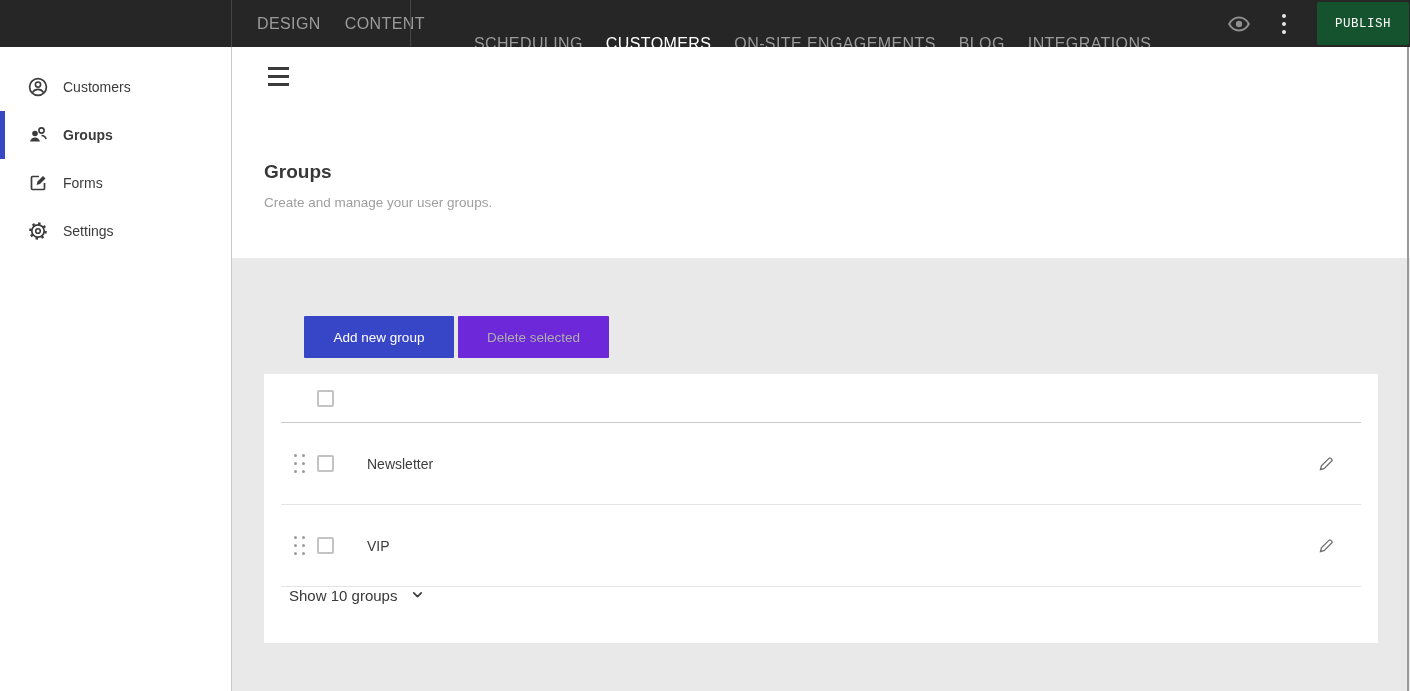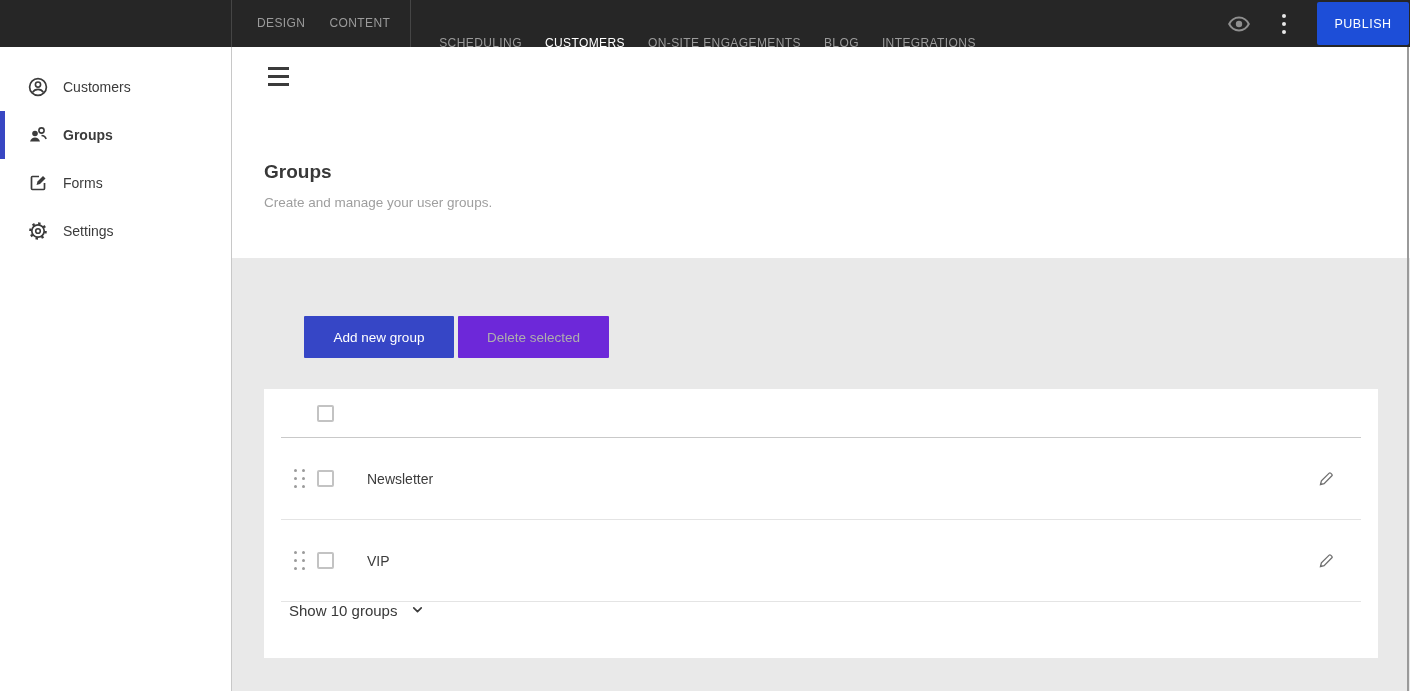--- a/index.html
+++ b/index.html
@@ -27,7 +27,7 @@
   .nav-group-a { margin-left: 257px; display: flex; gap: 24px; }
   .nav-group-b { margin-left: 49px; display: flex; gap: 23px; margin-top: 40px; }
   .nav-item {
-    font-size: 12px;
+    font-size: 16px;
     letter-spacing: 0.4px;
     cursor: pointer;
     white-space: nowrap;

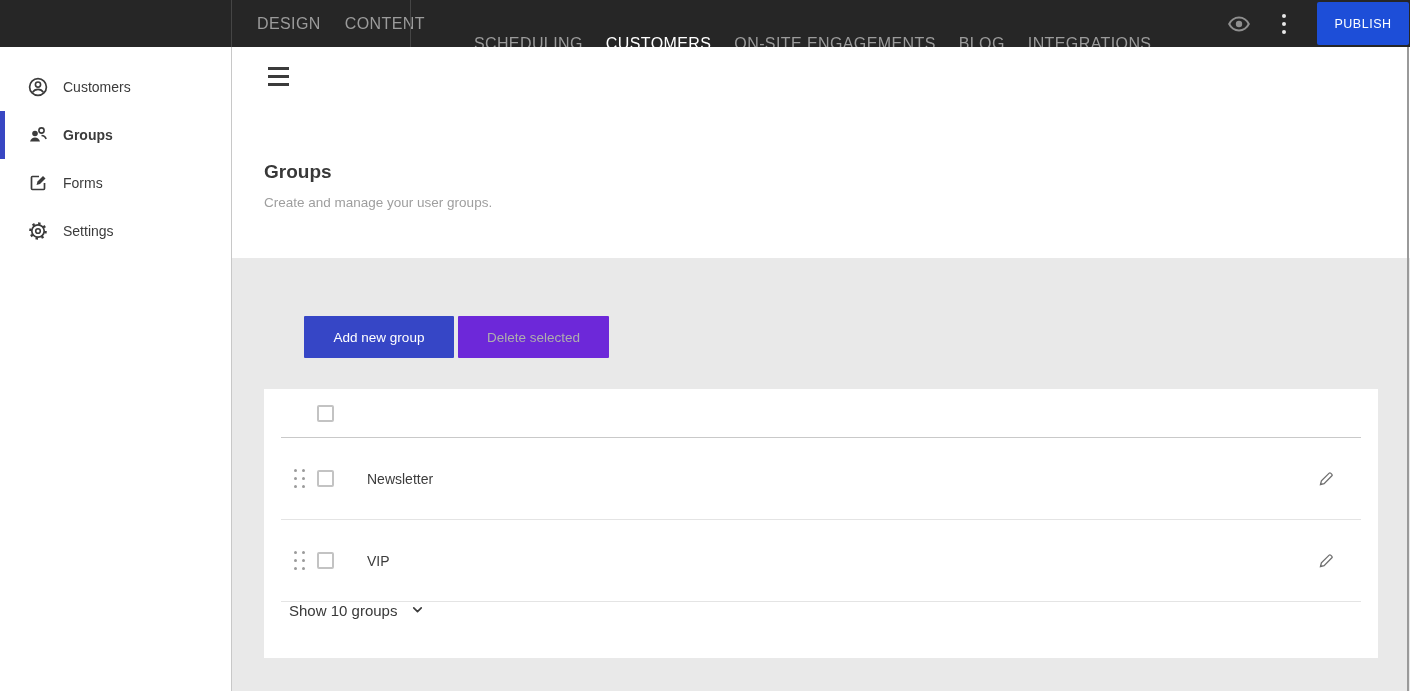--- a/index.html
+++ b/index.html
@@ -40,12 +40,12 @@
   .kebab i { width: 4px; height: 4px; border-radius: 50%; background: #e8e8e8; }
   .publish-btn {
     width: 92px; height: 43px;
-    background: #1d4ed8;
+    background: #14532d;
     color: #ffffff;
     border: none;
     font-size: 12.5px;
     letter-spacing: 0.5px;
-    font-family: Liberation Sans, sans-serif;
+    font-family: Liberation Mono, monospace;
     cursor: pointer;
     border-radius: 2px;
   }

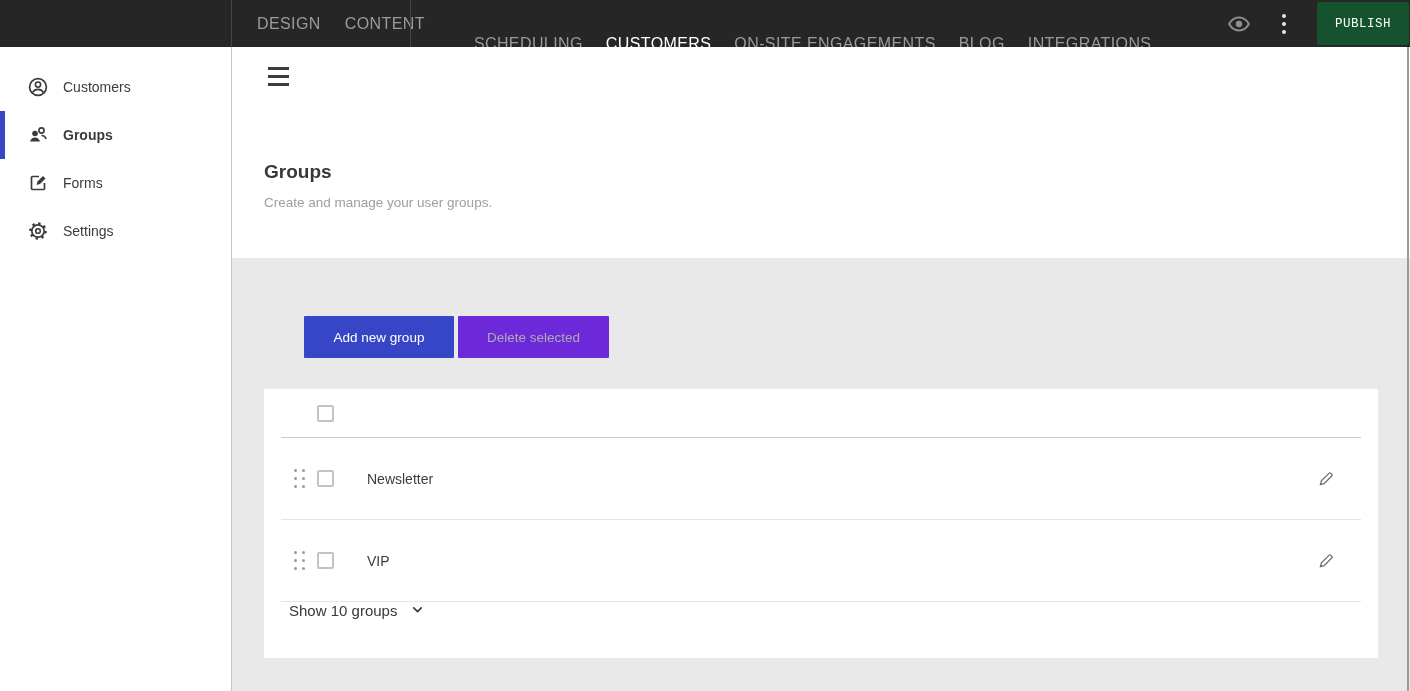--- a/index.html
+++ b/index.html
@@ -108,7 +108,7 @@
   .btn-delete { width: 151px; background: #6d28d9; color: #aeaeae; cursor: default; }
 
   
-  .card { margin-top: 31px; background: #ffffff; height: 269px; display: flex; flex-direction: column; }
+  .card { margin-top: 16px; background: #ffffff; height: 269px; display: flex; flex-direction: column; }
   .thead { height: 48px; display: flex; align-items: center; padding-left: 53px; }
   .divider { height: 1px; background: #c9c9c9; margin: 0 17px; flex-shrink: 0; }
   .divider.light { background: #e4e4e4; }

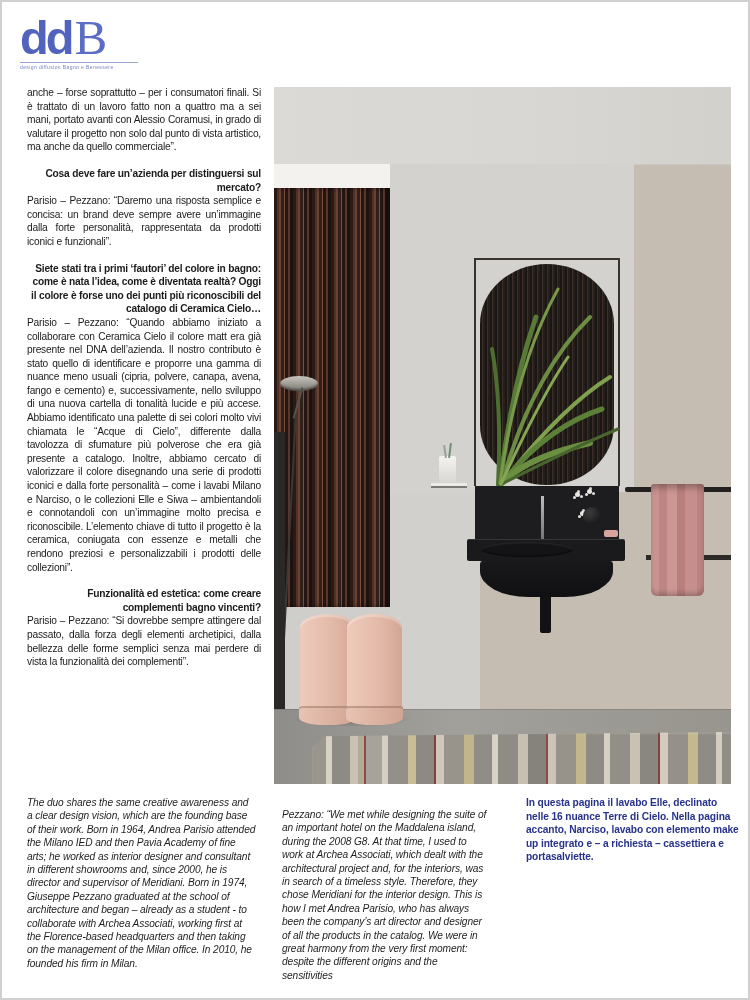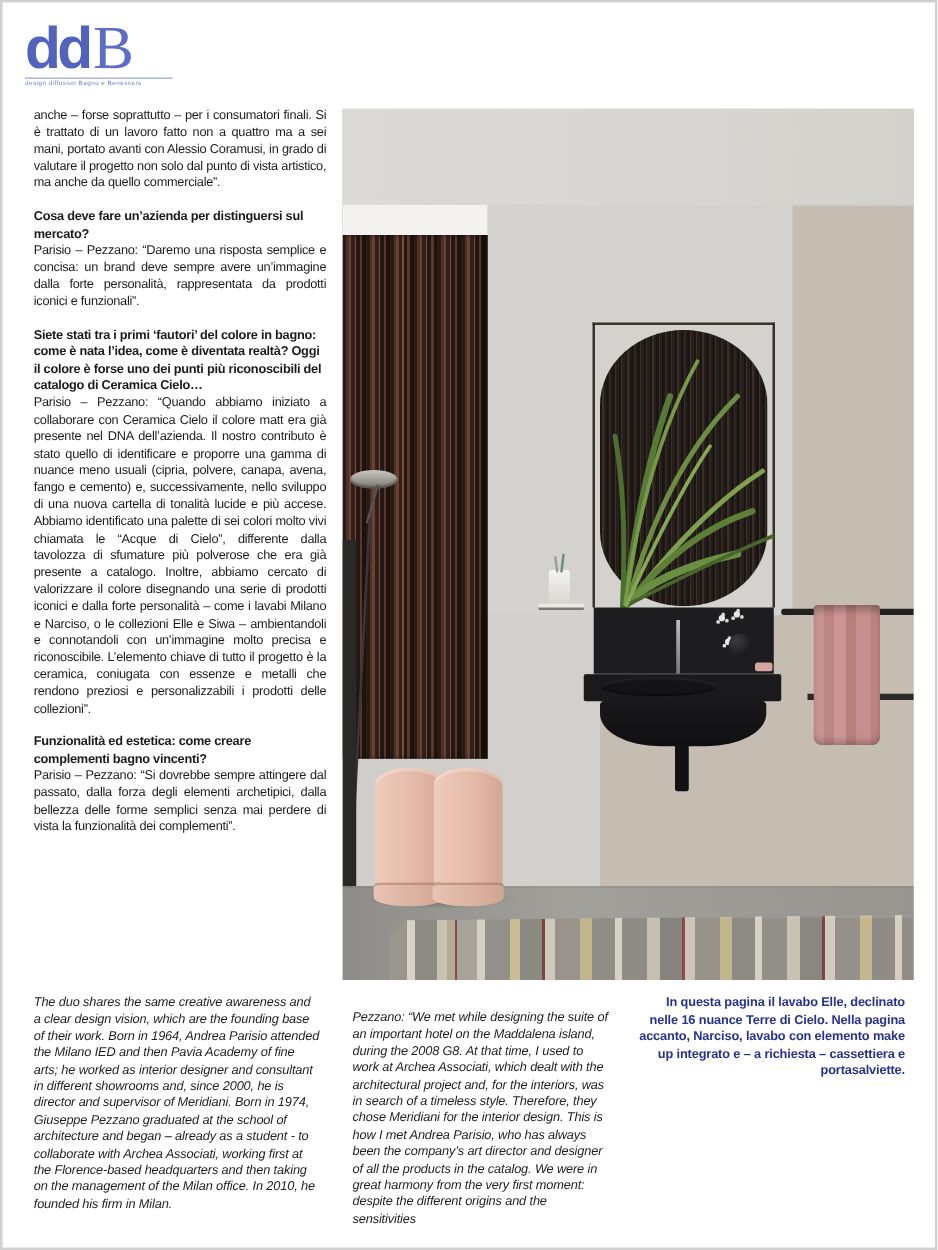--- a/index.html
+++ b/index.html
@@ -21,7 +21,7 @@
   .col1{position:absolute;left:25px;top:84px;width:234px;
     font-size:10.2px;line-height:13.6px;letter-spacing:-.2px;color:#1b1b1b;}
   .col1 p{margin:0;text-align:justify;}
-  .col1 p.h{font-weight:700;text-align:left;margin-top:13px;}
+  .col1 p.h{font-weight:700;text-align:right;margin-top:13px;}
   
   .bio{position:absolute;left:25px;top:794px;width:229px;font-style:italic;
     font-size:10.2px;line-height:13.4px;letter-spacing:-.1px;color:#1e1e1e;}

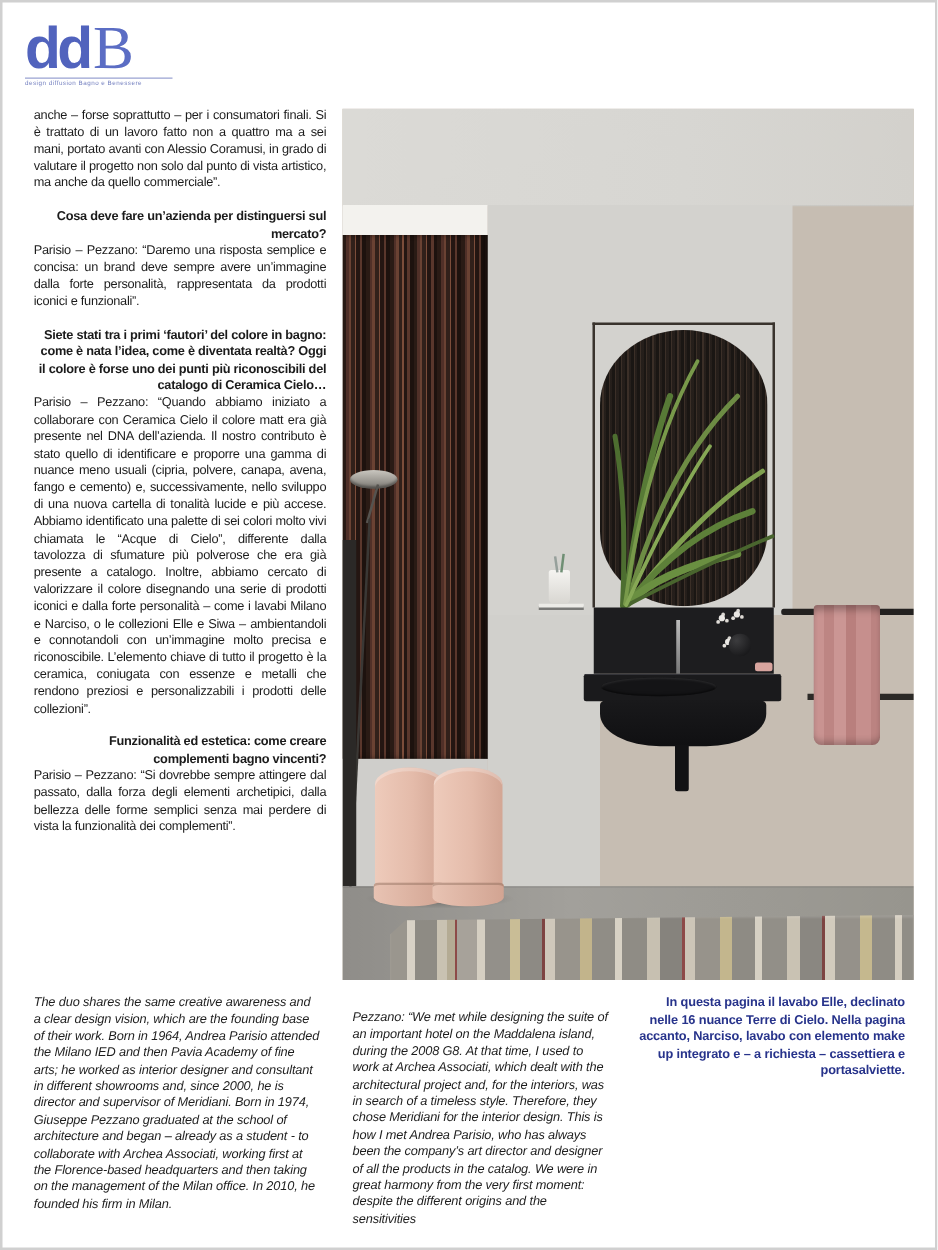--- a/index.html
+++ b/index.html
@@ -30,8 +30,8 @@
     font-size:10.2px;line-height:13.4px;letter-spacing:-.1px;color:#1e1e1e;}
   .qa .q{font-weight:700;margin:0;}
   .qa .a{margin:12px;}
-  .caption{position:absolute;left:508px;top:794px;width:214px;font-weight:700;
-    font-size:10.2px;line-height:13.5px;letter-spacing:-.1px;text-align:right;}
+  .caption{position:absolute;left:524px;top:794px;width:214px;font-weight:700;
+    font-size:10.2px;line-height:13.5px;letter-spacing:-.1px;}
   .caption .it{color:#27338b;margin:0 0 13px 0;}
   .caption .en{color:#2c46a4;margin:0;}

**What is expected**
With the pictures omitted, copy exactly the lines of the listing above starting at the line containing "white-space: nowrap;" and ending at the line containing "font-size: 12.5px;", both included.

**Exercise response**
     white-space: nowrap;

--- a/index.html
+++ b/index.html
@@ -40,12 +40,12 @@
   .kebab i { width: 4px; height: 4px; border-radius: 50%; background: #e8e8e8; }
   .publish-btn {
     width: 92px; height: 43px;
-    background: #1d4ed8;
+    background: #14532d;
     color: #ffffff;
     border: none;
     font-size: 12.5px;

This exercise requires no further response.